Generally speaking, and at very much a glance from afar, the status of the activities would on the whole be either discretionary or non-complying. This would require a full consideration of any adverse effects on the environment that may arise and allows for conditions to be imposed by a consent authority to ensure that environmental protection is given due weight. It is likely that any resource consent application would be fully publicly notified, so there would be ample opportunity for public participation in any fracking development.

Although fracking is not referred to explicitly in Canterbury’s regulatory regime, the objectives, policies, methods and rules in the RPS and NRRP form a suitable basis against which the appropriateness of the various activities may be considered. While the TRC Report does not point to any evidence of adverse environmental impact the PCE Report will be very much welcomed by stakeholders, the industry, and the public in general. Until evidence can point to the disproving of a negative, any environmental protection must be met through a robust environmental framework coupled with science-based foundation of information; the findings of the PCE seek to provide the latter. Until those results are released, attention should turn to how best apply the findings of the PCE to the current regulatory regime so a comprehensive assessment of fracking can be undertaken, answering the question of whether it provides for the sustainable management of our resources.

[1] The results are likely to be tabled before the House of Representatives late this year.

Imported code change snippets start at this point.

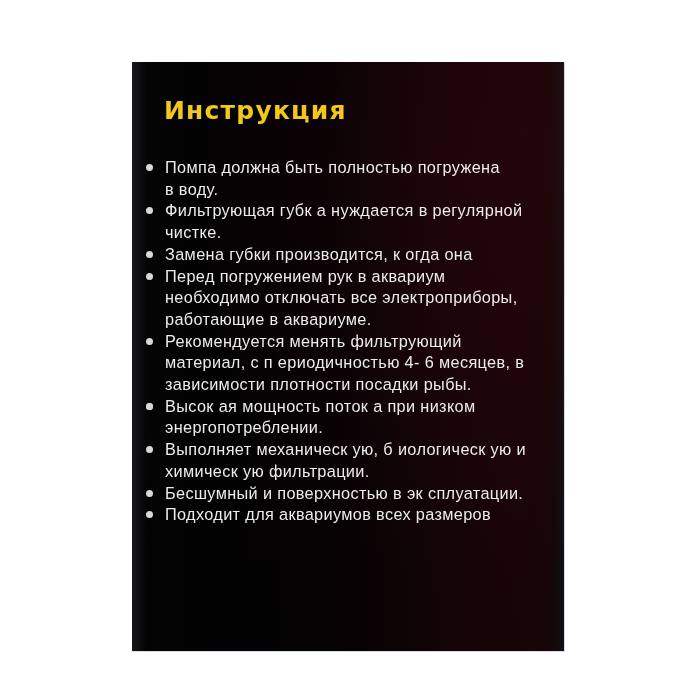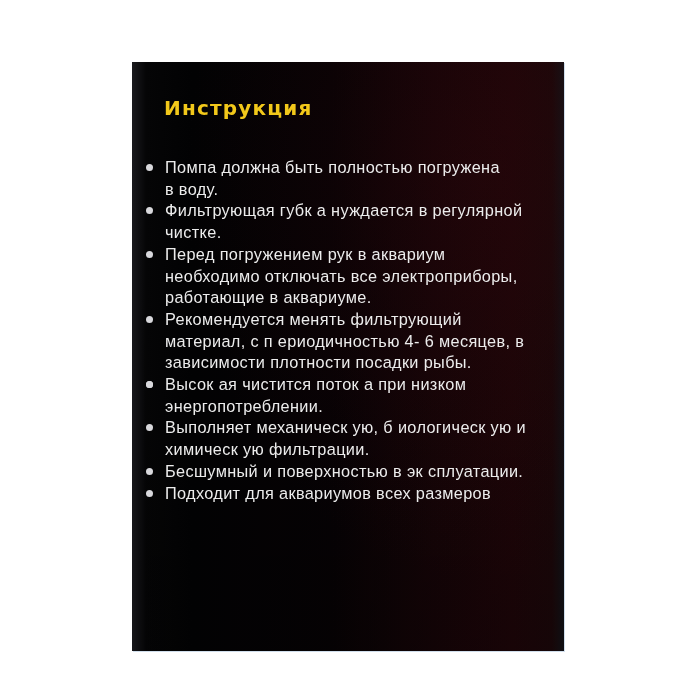--- a/index.html
+++ b/index.html
@@ -44,21 +44,21 @@
         linear-gradient(180deg, rgba(0,0,0,0) 0%, rgba(0,0,0,0.15) 100%);
       pointer-events: none;
     }
     .title {
       position: absolute;
       left: 32px;
       top: 34px;
       margin: 0;
       font-family: "DejaVu Sans", sans-serif;
       font-weight: bold;
-      font-size: 20px;
+      font-size: 25px;
       letter-spacing: 1.2px;
       color: #f2c81a;
       z-index: 1;
     }
     .list {
       position: absolute;
       left: 0;
       top: 95px;
       width: 504px;
       margin: 0;
@@ -91,28 +91,29 @@
 <body>
 
 <div class="page">
   <div class="panel">
     <h1 class="title">Инструкция</h1>
     <ul class="list">
       <li class="item"><span class="bullet"></span><span>Помпа должна быть полностью погружена
 в воду.</span></li>
       <li class="item"><span class="bullet"></span><span>Фильтрующая губк а нуждается в регулярной
 чистке.</span></li>
+      <li class="item"><span class="bullet"></span><span>Замена губки производится, к огда она</span></li>
       <li class="item"><span class="bullet"></span><span>Перед погружением рук в аквариум
 необходимо отключать все электроприборы,
 работающие в аквариуме.</span></li>
       <li class="item"><span class="bullet"></span><span>Рекомендуется менять фильтрующий
 материал, с п ериодичностью 4- 6 месяцев, в
 зависимости плотности посадки рыбы.</span></li>
       <li class="item"><span class="bullet"></span></li>
-      <li class="item"><span class="bullet"></span><span>Высок ая чистится поток а при низком
+      <li class="item"><span class="bullet"></span><span>Высок ая мощность поток а при низком
 энергопотреблении.</span></li>
       <li class="item"><span class="bullet"></span><span>Выполняет механическ ую, б иологическ ую и
 химическ ую фильтрации.</span></li>
       <li class="item"><span class="bullet"></span><span>Бесшумный и поверхностью в эк сплуатации.</span></li>
       <li class="item"><span class="bullet"></span><span>Подходит для аквариумов всех размеров</span></li>
     </ul>
   </div>
 </div>
 
 </body></html>

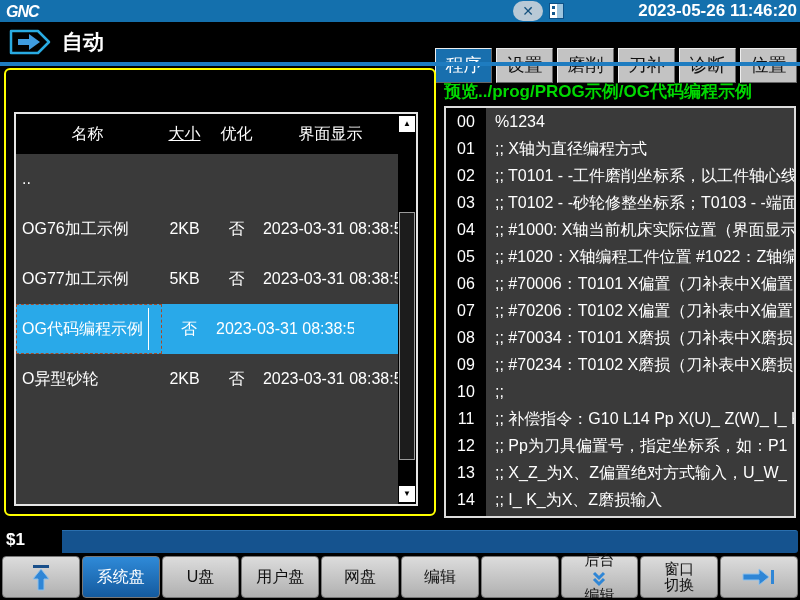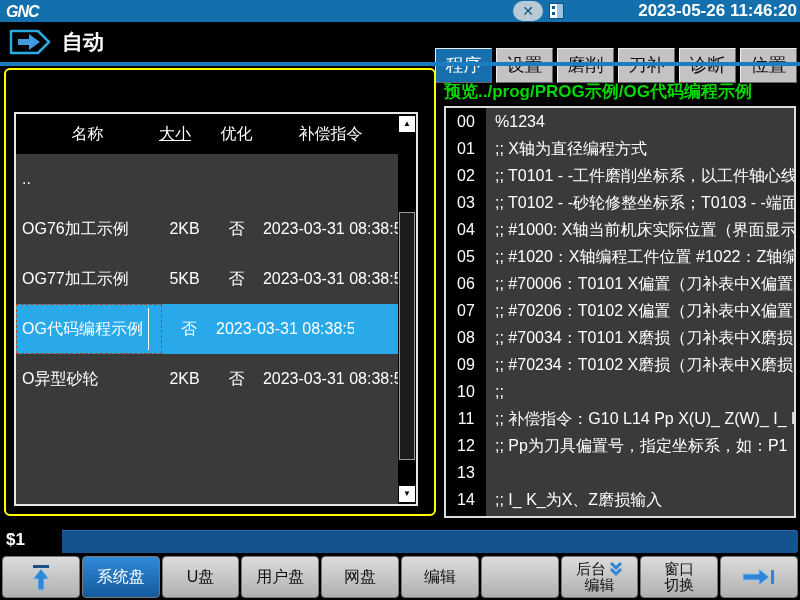--- a/index.html
+++ b/index.html
@@ -33,21 +33,21 @@
   .blue-strip { position:absolute; top:62px; left:0; width:800px; height:4px; background:#1e7cc0; }
   
   .file-panel { position:absolute; left:4px; top:68px; width:432px; height:448px; background:#000;
           border:2px solid #ffff00; border-radius:6px; }
   .file-path { color:#fff; font-size:16px; margin:11px 0 0 12px; white-space:nowrap; overflow:hidden; }
   .file-table { position:absolute; left:8px; top:42px; width:404px; height:394px;
           border:2px solid #e6e6e6; background:#3a3a3a; }
   .table-header { display:flex; height:40px; background:#000; color:#fff; font-size:16px;
           align-items:center; margin-right:18px; }
   .col-name { width:146px; text-align:center; }
-  .col-size { width:52px; text-align:left;text-decoration:underline; }
+  .col-size { width:52px; text-align:center;text-decoration:underline; }
   .col-opt  { width:54px; text-align:center; }
   .col-time { width:138px; text-align:center; }
   .rows { margin-right:18px; }
   .file-row { display:flex; height:50px; color:#fff; font-size:16px; }
   .file-row > div { line-height:50px; white-space:nowrap; overflow:hidden; }
   .cell-name { width:146px; padding-left:6px; position:relative; }
   .cell-size { width:52px; text-align:center; }
   .cell-opt  { width:54px; text-align:center; }
   .cell-time { width:138px; }
   .file-row.selected { background:#29a9e9; }
@@ -76,21 +76,21 @@
   .status-bar { position:absolute; left:62px; top:2px; right:2px; height:23px; background:#15538f;
           border-top:1px solid #2a6fae; border-radius:0 3px 3px 0; }
   
   .softkeys { position:absolute; left:0; top:556px; width:800px; height:42px; display:flex;
           gap:2px; padding:0 2px; }
   .softkey { flex:1; background:linear-gradient(#dcdcdc,#b0b0b0); border:1px solid #777;
           border-radius:4px; color:#111; font-size:16px; display:flex; align-items:center;
           justify-content:center; flex-direction:column; }
   .softkey.active { background:linear-gradient(#2f8ad8,#145a9e); color:#fff; }
   .softkey .l2 { font-size:15px; line-height:16px; }
-  .sk-row { display:flex; align-items:center; gap:3px; }
+  .sk-row { display:flex; align-items:center; gap:3px;flex-direction:column; }
   .bottom-edge { position:absolute; left:0; top:598px; width:800px; height:2px; background:#000; }
 </style>
 </head>
 <body>
 
 <div class="topbar">
   <span class="logo">GNC</span>
   <div class="close-btn">✕</div>
   <div class="storage-icon">
     <div class="half"></div>
@@ -116,21 +116,21 @@
   </div>
 </div>
 <div class="blue-strip"></div>
 
 <div class="file-panel">
   <div class="file-table">
     <div class="table-header">
       <div class="col-name">名称</div>
       <div class="col-size">大小</div>
       <div class="col-opt">优化</div>
-      <div class="col-time">补偿指令</div>
+      <div class="col-time">界面显示</div>
     </div>
     <div class="rows">
       <div class="file-row">
         <div class="cell-name">..</div>
         <div class="cell-size"></div>
         <div class="cell-opt"></div>
         <div class="cell-time"></div>
       </div>
       <div class="file-row">
         <div class="cell-name">OG76加工示例</div>
@@ -213,20 +213,21 @@
   <div class="code-line">
       <span class="ln">11</span>
       <span class="lt">;; 补偿指令：G10 L14 Pp X(U)_ Z(W)_ I_ K</span>
     </div>
   <div class="code-line">
       <span class="ln">12</span>
       <span class="lt">;;  Pp为刀具偏置号，指定坐标系，如：P1</span>
     </div>
   <div class="code-line">
       <span class="ln">13</span>
+      <span class="lt">;;  X_Z_为X、Z偏置绝对方式输入，U_W_</span>
     </div>
   <div class="code-line">
       <span class="ln">14</span>
       <span class="lt">;;  I_ K_为X、Z磨损输入</span>
     </div>
 </div>
 
 <div class="status-row">
   <span class="channel">$1</span>
   <div class="status-bar"></div>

See
[2] Taranaki Regional Council “Hydrogeologic Risk Assessment of Hydraulic Fracturing for Gas Recovery in the Taranaki Region” (December 2011).
[3] This ‘Good Practice’ threshold is not defined in the CMA but rather through various Ministry of Economic Development documents which indicate that it relates to the efficient use of mineral resource.
[4] Barry Loe, Loe Pearce & Associates Ltd “NRRP provisions to manage effects on the environment from Hydraulic Fracturing (Fracking)” (18 November 2011).
[5] Canterbury Regional Council “Canterbury Natural Resource Regional Plan Chapter 4 - Water Quality” (2011) at 180.
[6] See Rules AQL57 and AQL69 Canterbury Regional Council “Canterbury Natural Resource Regional Plan Chapter 3 - Air Quality” (2011).